The event was hosted in Solomon and began at around 7:00 pm. I arrived a few minutes before they opened the doors, so I was able to watch the slowly filling the lecture hall turn into a buzzing audience before Mr. Takei took the stage. Just a few minutes after the hour, Mr. Takei walked out to a big round of applause, bouncing as he walked up to the podium with a huge grin on his face, brandishing the trademark Vulcan salute.

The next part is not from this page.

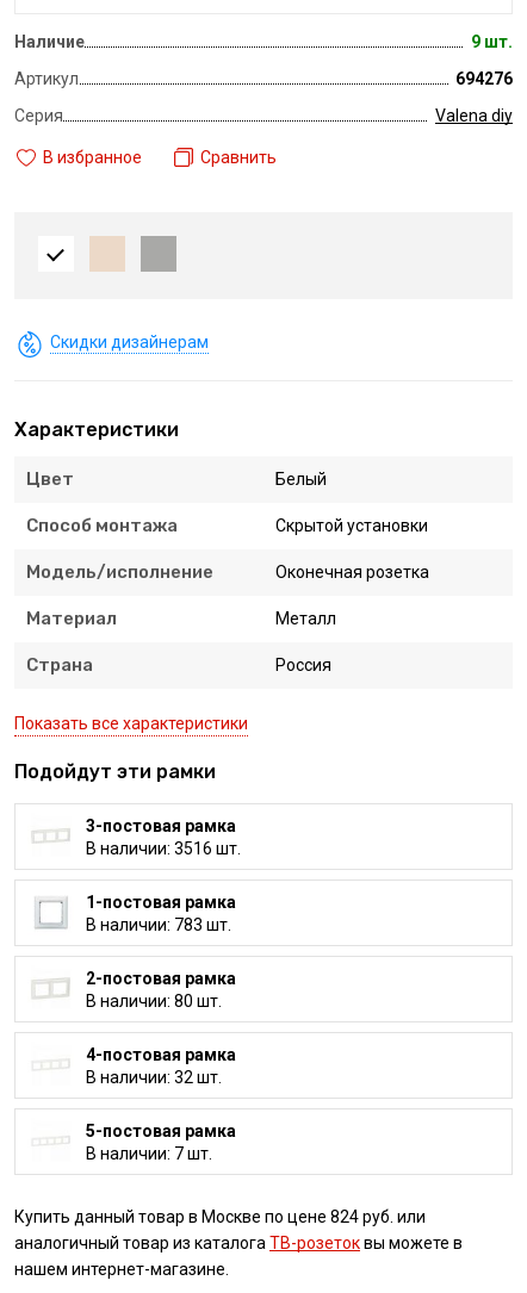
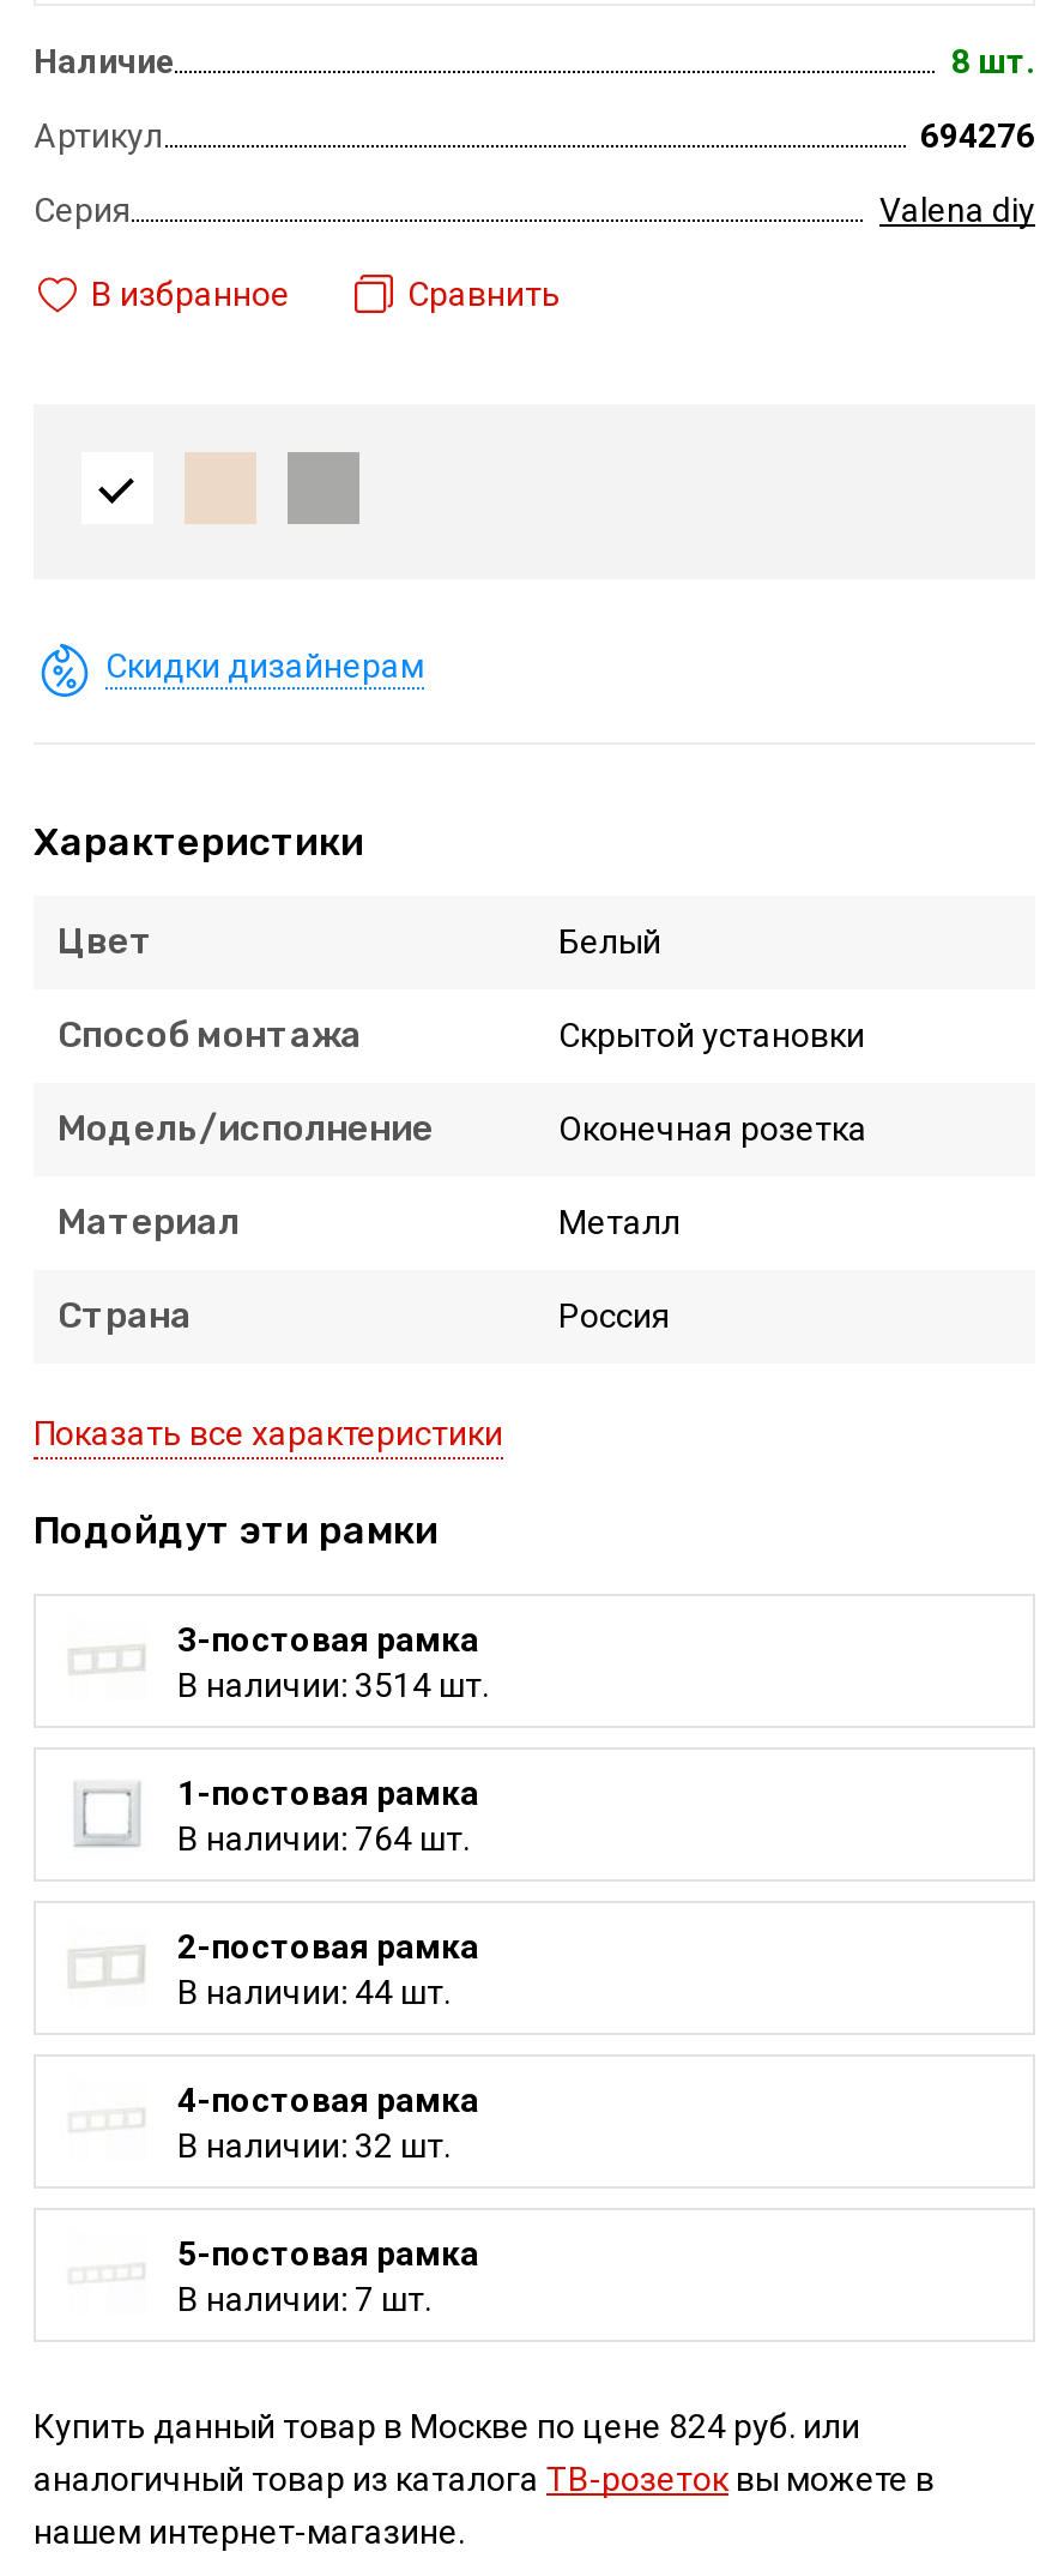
[471,32,513,51] 9 шт. -> [951,42,1035,80] 8 шт.
[86,839,241,858] В наличии: 3516 шт. -> [177,1665,489,1704] В наличии: 3514 шт.
[86,915,231,934] В наличии: 783 шт. -> [177,1819,470,1857] В наличии: 764 шт.
[86,991,222,1010] В наличии: 80 шт. -> [177,1972,451,2011] В наличии: 44 шт.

Mr. Takei’s skills as an orator and an entertainer were clear from the beginning. He moved around, spoke eloquently and clearly, and held the audience at attention through his storytelling. Starting contextually, Mr. Takei began the lecture by saying that he had lived through a harrowing part of American history: the forced internment of Japanese Americans during WWII. The son of Japanese-American immigrants, at the age of 5, Mr. Takei was forced to leave his California home and relocate to a camp in Arkansas. Due to his young age, living in the camps became a normal part of life, and he even said he had fond memories of living in Arkansas. Having to take communal showers, line up for meals, and go through the routines of life in an internment camp became standard living practices. However, he would not be in Arkansas for long. Because of his parent’s principles, they refused to admit a former allegiance to the emperor of Japan, and he was forced to move yet again, this time to a much harsher internment camp.